Three fields are worth highlighting:

ready is the "hub has accepted us, safe to publish/send/rpc" gate. verified only tells you crypto checks pass; ready adds "and the hub said yes". With per-peer-keys hubs, the two can differ briefly.
lastVerifiedAt is updated on every verified message, not just the first. That makes it useful for "we connected but haven't heard from the hub in a while" alerts - a bare connected check would happily report green during a one-way ws read failure.
reconnectAttempt is non-zero when we're stuck in the reconnect loop. Surface it as a warning in dashboards.

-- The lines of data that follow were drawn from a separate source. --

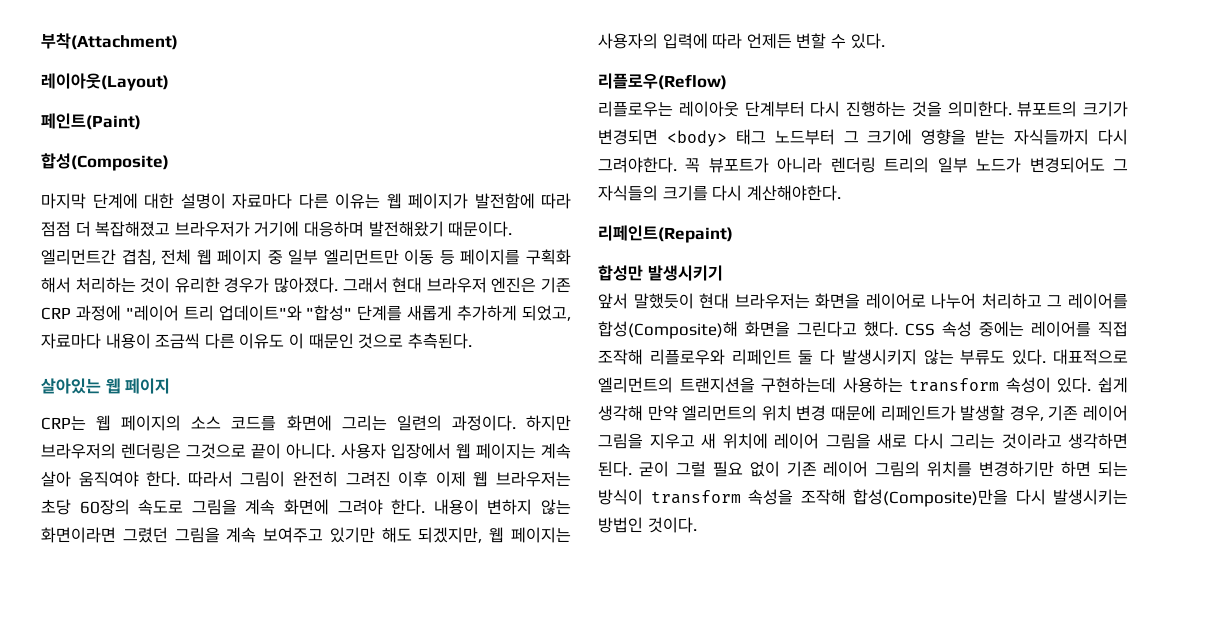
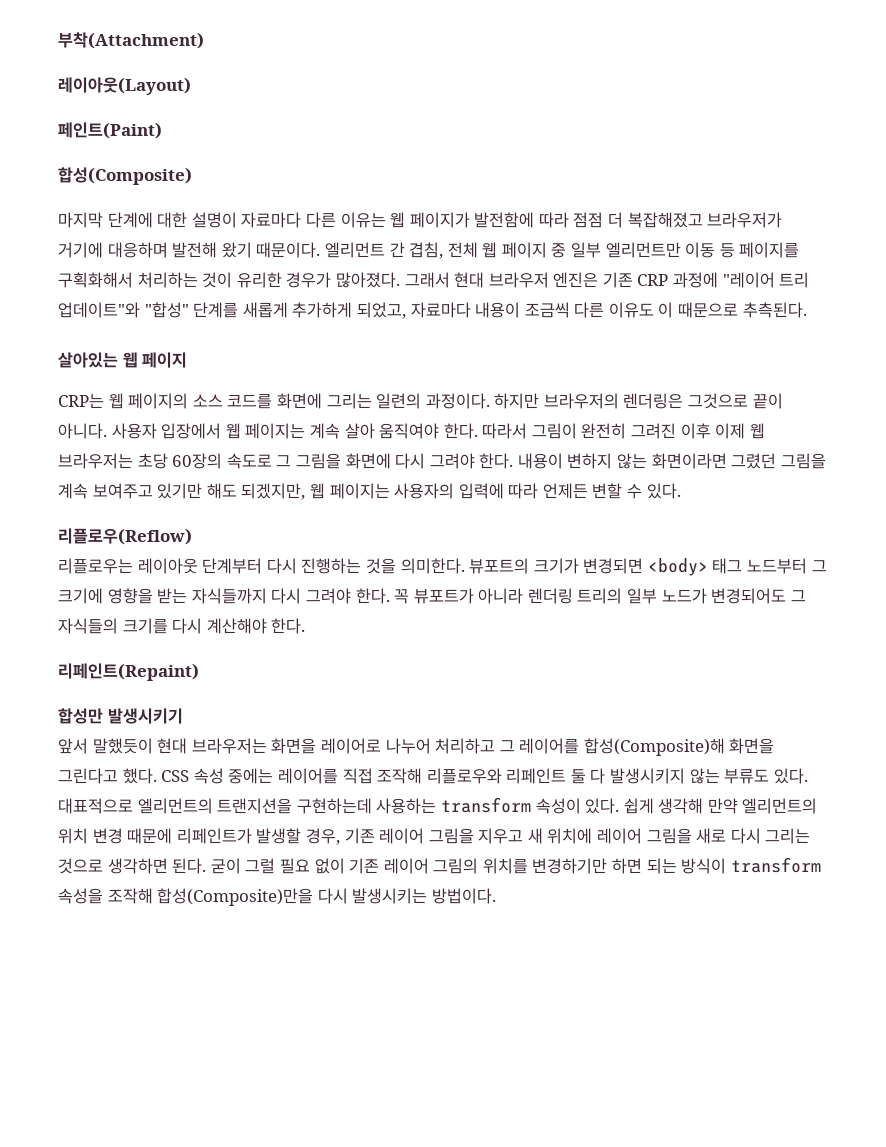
- 마지막 단계에 대한 설명이 자료마다 다른 이유는 웹 페이지가 발전함에 따라 점점 더 복잡해졌고 브라우저가 거기에 대응하며 발전해왔기 때문이다. 엘리먼트간 겹침, 전체 웹 페이지 중 일부 엘리먼트만 이동 등 페이지를 구획화 해서 처리하는 것이 유리한 경우가 많아졌다.
+ 마지막 단계에 대한 설명이 자료마다 다른 이유는 웹 페이지가 발전함에 따라 점점 더 복잡해졌고 브라우저가 거기에 대응하며 발전해 왔기 때문이다. 엘리먼트 간 겹침, 전체 웹 페이지 중 일부 엘리먼트만 이동 등 페이지를 구획화해서 처리하는 것이 유리한 경우가 많아졌다.
- 그래서 현대 브라우저 엔진은 기존 CRP 과정에 "레이어 트리 업데이트"와 "합성" 단계를 새롭게 추가하게 되었고, 자료마다 내용이 조금씩 다른 이유도 이 때문인 것으로 추측된다.
+ 그래서 현대 브라우저 엔진은 기존 CRP 과정에 "레이어 트리 업데이트"와 "합성" 단계를 새롭게 추가하게 되었고, 자료마다 내용이 조금씩 다른 이유도 이 때문으로 추측된다.
- 따라서 그림이 완전히 그려진 이후 이제 웹 브라우저는 초당 60장의 속도로 그림을 계속 화면에 그려야 한다.
+ 따라서 그림이 완전히 그려진 이후 이제 웹 브라우저는 초당 60장의 속도로 그 그림을 화면에 다시 그려야 한다.
- 뷰포트의 크기가 변경되면 <body> 태그 노드부터 그 크기에 영향을 받는 자식들까지 다시 그려야한다.
+ 뷰포트의 크기가 변경되면 <body> 태그 노드부터 그 크기에 영향을 받는 자식들까지 다시 그려야 한다.
- 꼭 뷰포트가 아니라 렌더링 트리의 일부 노드가 변경되어도 그 자식들의 크기를 다시 계산해야한다.
+ 꼭 뷰포트가 아니라 렌더링 트리의 일부 노드가 변경되어도 그 자식들의 크기를 다시 계산해야 한다.
- 쉽게 생각해 만약 엘리먼트의 위치 변경 때문에 리페인트가 발생할 경우, 기존 레이어 그림을 지우고 새 위치에 레이어 그림을 새로 다시 그리는 것이라고 생각하면 된다.
+ 쉽게 생각해 만약 엘리먼트의 위치 변경 때문에 리페인트가 발생할 경우, 기존 레이어 그림을 지우고 새 위치에 레이어 그림을 새로 다시 그리는 것으로 생각하면 된다.
- 굳이 그럴 필요 없이 기존 레이어 그림의 위치를 변경하기만 하면 되는 방식이 transform 속성을 조작해 합성(Composite)만을 다시 발생시키는 방법인 것이다.
+ 굳이 그럴 필요 없이 기존 레이어 그림의 위치를 변경하기만 하면 되는 방식이 transform 속성을 조작해 합성(Composite)만을 다시 발생시키는 방법이다.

A typical /health integration:

app.get('/health', (req, res) => {
  const h = link.health();
  const stale = h.lastVerifiedAt && (Date.now() - h.lastVerifiedAt) > 60_000;
  const ok = h.connected && h.ready && !stale && h.reconnectAttempt === 0;
  res.status(ok ? 200 : 503).json({ ok, ...h });
});

Errors

rpc() rejects with one of these typed errors. They all extend Error and carry a stable code string, so existing catch (e) { e.message } paths keep working - but instanceof and err.code are the recommended checks for new code:

Class	`code`	Thrown when
`RpcTimeoutError`	`RPC_TIMEOUT`	The RPC didn't get a response within `timeoutMs`.
`RpcDisconnectError`	`RPC_DISCONNECT`	The link disconnected (or was stopped) while the RPC was in flight.
`RpcAbortError`	`RPC_ABORT`	The caller-supplied `AbortSignal` fired before the response arrived.
`RpcRemoteError`	`RPC_REMOTE`	The remote handler threw, or the hub returned an error response (e.g. target offline, unknown rpcType).
`BackpressureError`	`BACKPRESSURE`	The local send buffer was over `maxBufferedBytes` (synchronous reject for `rpc()`).
`LinkNotReadyError`	`LINK_NOT_READY`	`publish()` / `send()` / `rpc()` / `ready()` called before the link is `'ready'` (no socket, hello not yet acked, or after `stop()`). Synchronous reject.
`FeatureUnsupportedError`	`FEATURE_UNSUPPORTED`	`publish()` / `send()` called against a hub that doesn't advertise the required feature.
`ProtocolError`	`PROTOCOL_ERROR`	Available for callers that need to throw rather than emit; mostly emitted via `'protocol-error'` events today.
`HelloRejectedError`	`HELLO_REJECTED`	The hub rejected the client's hello (`hello.ack ok:false`). What `link.ready()` rejects with.
`RpcError` (base)	`RPC_ERROR`	Common base for the RPC errors above.
`LinkError` (base)	`LINK_ERROR`	Common base for everything in this table.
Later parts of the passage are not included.